= Beginning of Section =

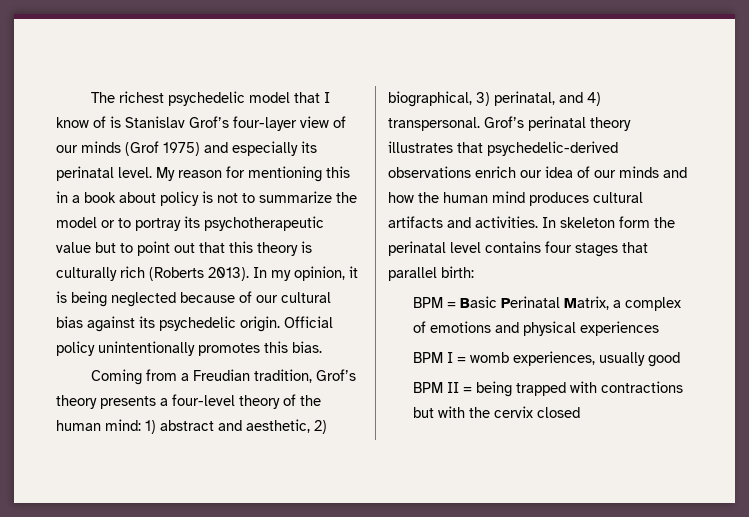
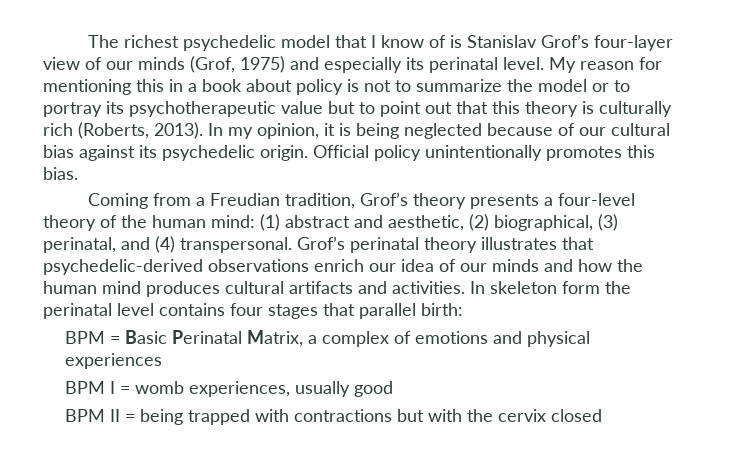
- The richest psychedelic model that I know of is Stanislav Grof’s four-layer view of our minds (Grof 1975) and especially its perinatal level.
+ The richest psychedelic model that I know of is Stanislav Grof’s four-layer view of our minds (Grof, 1975) and especially its perinatal level.
- My reason for mentioning this in a book about policy is not to summarize the model or to portray its psychotherapeutic value but to point out that this theory is culturally rich (Roberts 2013).
+ My reason for mentioning this in a book about policy is not to summarize the model or to portray its psychotherapeutic value but to point out that this theory is culturally rich (Roberts, 2013).
- Coming from a Freudian tradition, Grof’s theory presents a four-level theory of the human mind: 1) abstract and aesthetic, 2) biographical, 3) perinatal, and 4) transpersonal.
+ Coming from a Freudian tradition, Grof’s theory presents a four-level theory of the human mind: (1) abstract and aesthetic, (2) biographical, (3) perinatal, and (4) transpersonal.

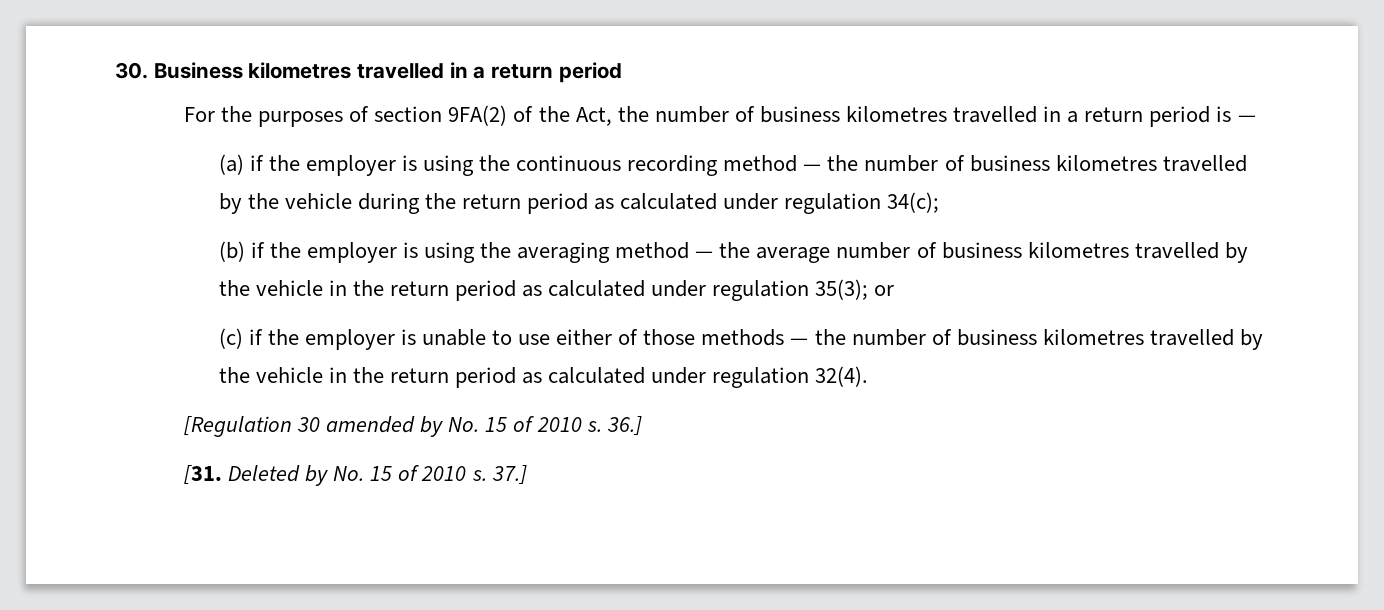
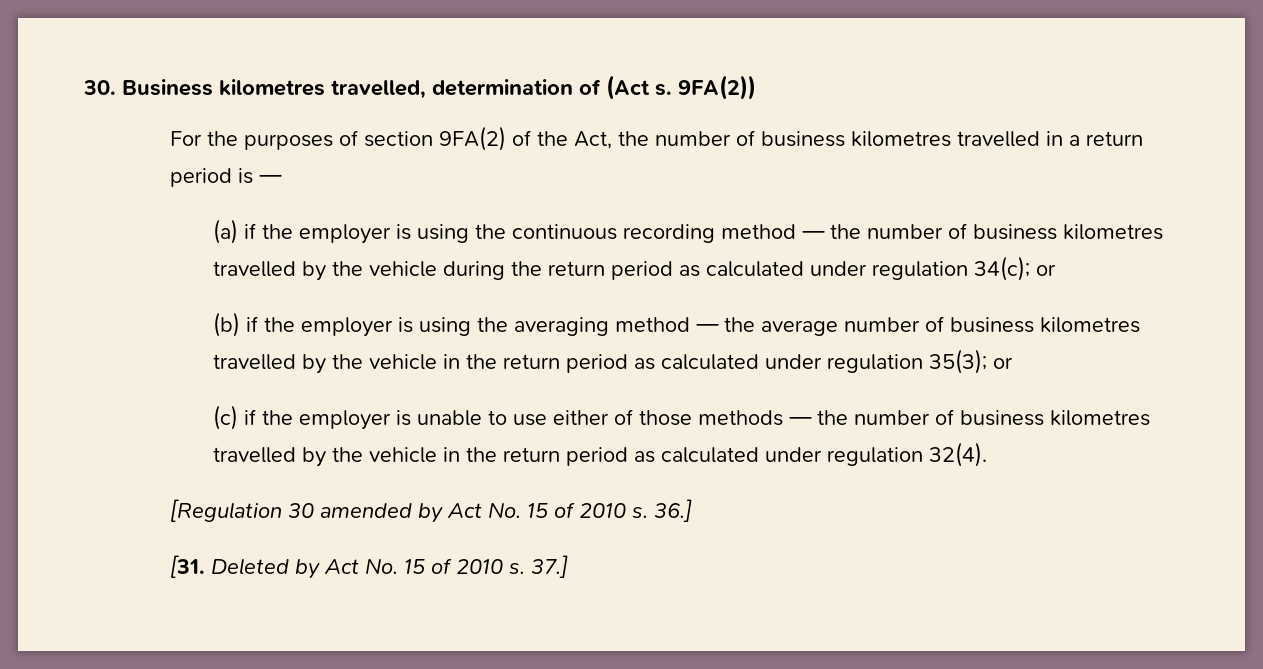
- 30. Business kilometres travelled in a return period
+ 30. Business kilometres travelled, determination of (Act s. 9FA(2))
- (a) if the employer is using the continuous recording method — the number of business kilometres travelled by the vehicle during the return period as calculated under regulation 34(c);
+ (a) if the employer is using the continuous recording method — the number of business kilometres travelled by the vehicle during the return period as calculated under regulation 34(c); or
- [Regulation 30 amended by No. 15 of 2010 s.
+ [Regulation 30 amended by Act No. 15 of 2010 s.
- [31. Deleted by No. 15 of 2010 s.
+ [31. Deleted by Act No. 15 of 2010 s.

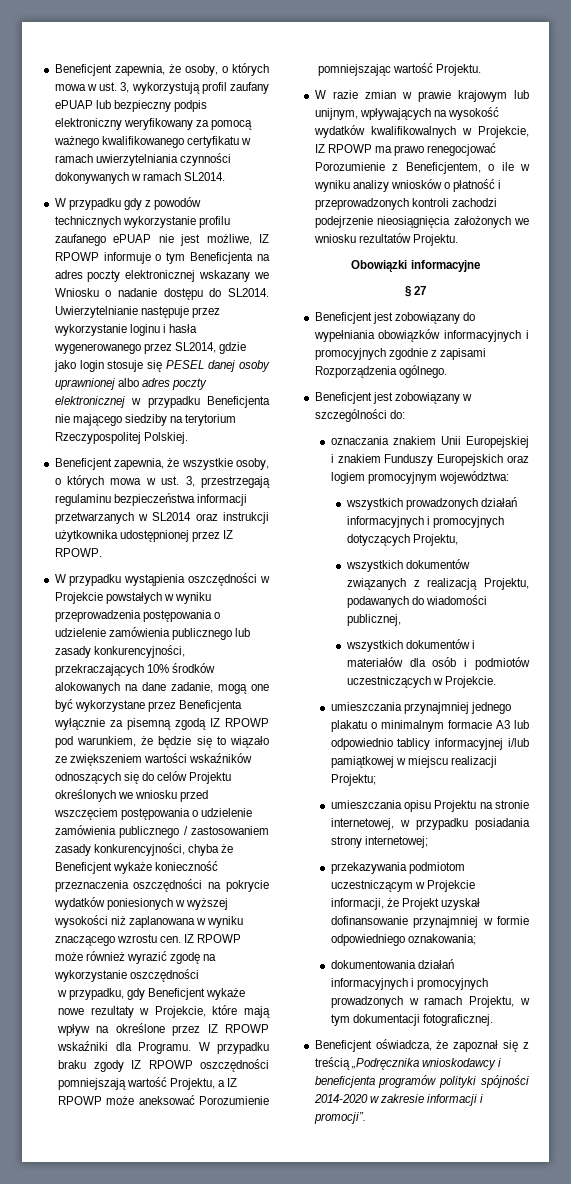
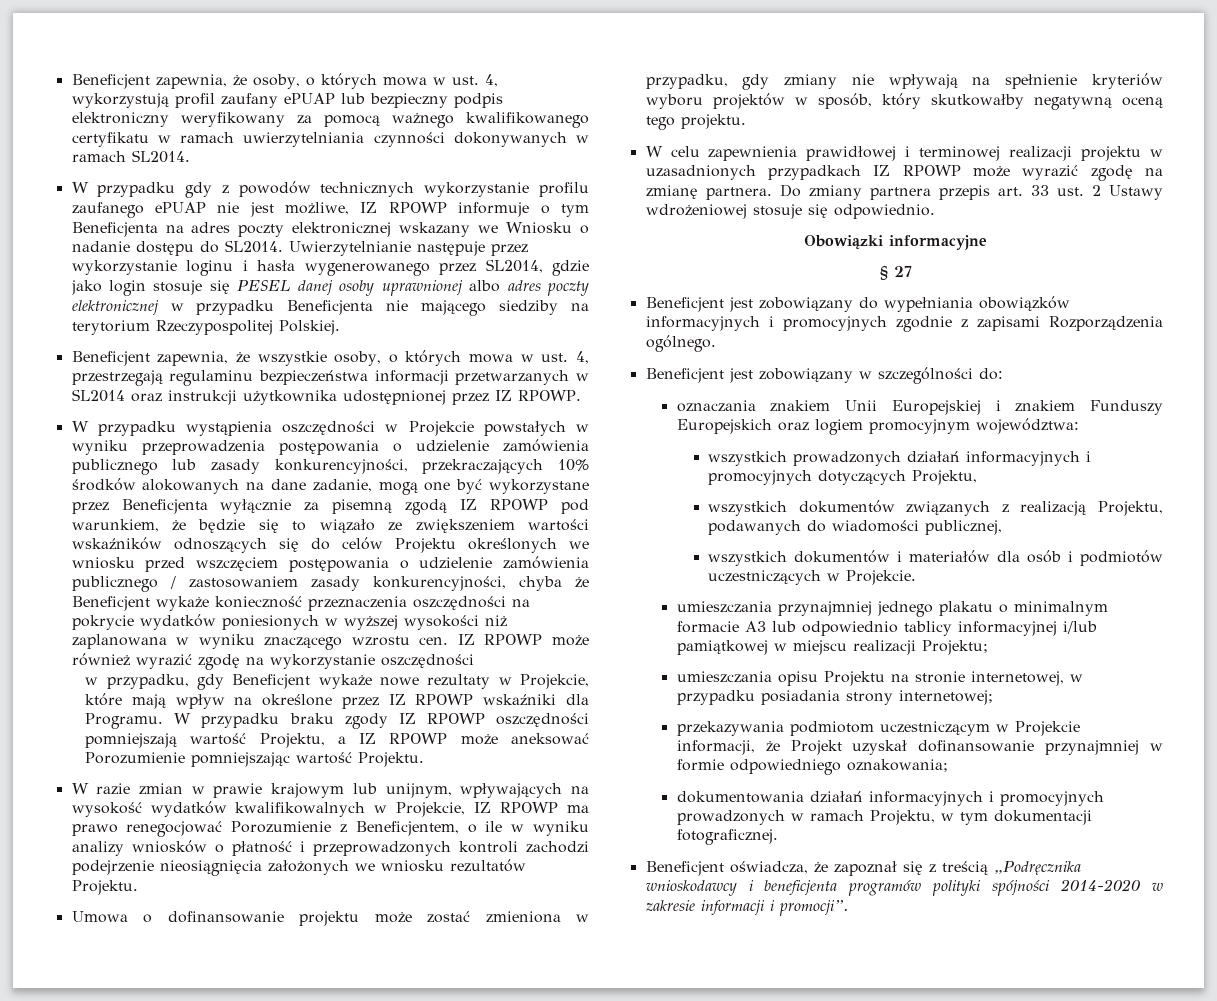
- Beneficjent zapewnia, że osoby, o których mowa w ust. 3, wykorzystują profil zaufany ePUAP lub bezpieczny podpis elektroniczny weryfikowany za pomocą ważnego kwalifikowanego certyfikatu w ramach uwierzytelniania czynności dokonywanych w ramach SL2014.
+ Beneficjent zapewnia, że osoby, o których mowa w ust. 4, wykorzystują profil zaufany ePUAP lub bezpieczny podpis elektroniczny weryfikowany za pomocą ważnego kwalifikowanego certyfikatu w ramach uwierzytelniania czynności dokonywanych w ramach SL2014.
- Beneficjent zapewnia, że wszystkie osoby, o których mowa w ust. 3, przestrzegają regulaminu bezpieczeństwa informacji przetwarzanych w SL2014 oraz instrukcji użytkownika udostępnionej przez IZ RPOWP.
+ Beneficjent zapewnia, że wszystkie osoby, o których mowa w ust. 4, przestrzegają regulaminu bezpieczeństwa informacji przetwarzanych w SL2014 oraz instrukcji użytkownika udostępnionej przez IZ RPOWP.
+ Umowa o dofinansowanie projektu może zostać zmieniona w przypadku, gdy zmiany nie wpływają na spełnienie kryteriów wyboru projektów w sposób, który skutkowałby negatywną oceną tego projektu.
+ W celu zapewnienia prawidłowej i terminowej realizacji projektu w uzasadnionych przypadkach IZ RPOWP może wyrazić zgodę na zmianę partnera. Do zmiany partnera przepis art. 33 ust. 2 Ustawy wdrożeniowej stosuje się odpowiednio.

= End of Section =

• **Exercise**
Above are the records; please give again, exactly and in full, only the lines that run from the line with "and (4) transpersonal." through the line with "regulation 34(c); or", with no pictures.

• **Exercise result**
+ Coming from a Freudian tradition, Grof’s theory presents a four-level theory of the human mind: (1) abstract and aesthetic, (2) biographical, (3) perinatal, and (4) transpersonal.

- 30. Business kilometres travelled in a return period
+ 30. Business kilometres travelled, determination of (Act s. 9FA(2))
- (a) if the employer is using the continuous recording method — the number of business kilometres travelled by the vehicle during the return period as calculated under regulation 34(c);
+ (a) if the employer is using the continuous recording method — the number of business kilometres travelled by the vehicle during the return period as calculated under regulation 34(c); or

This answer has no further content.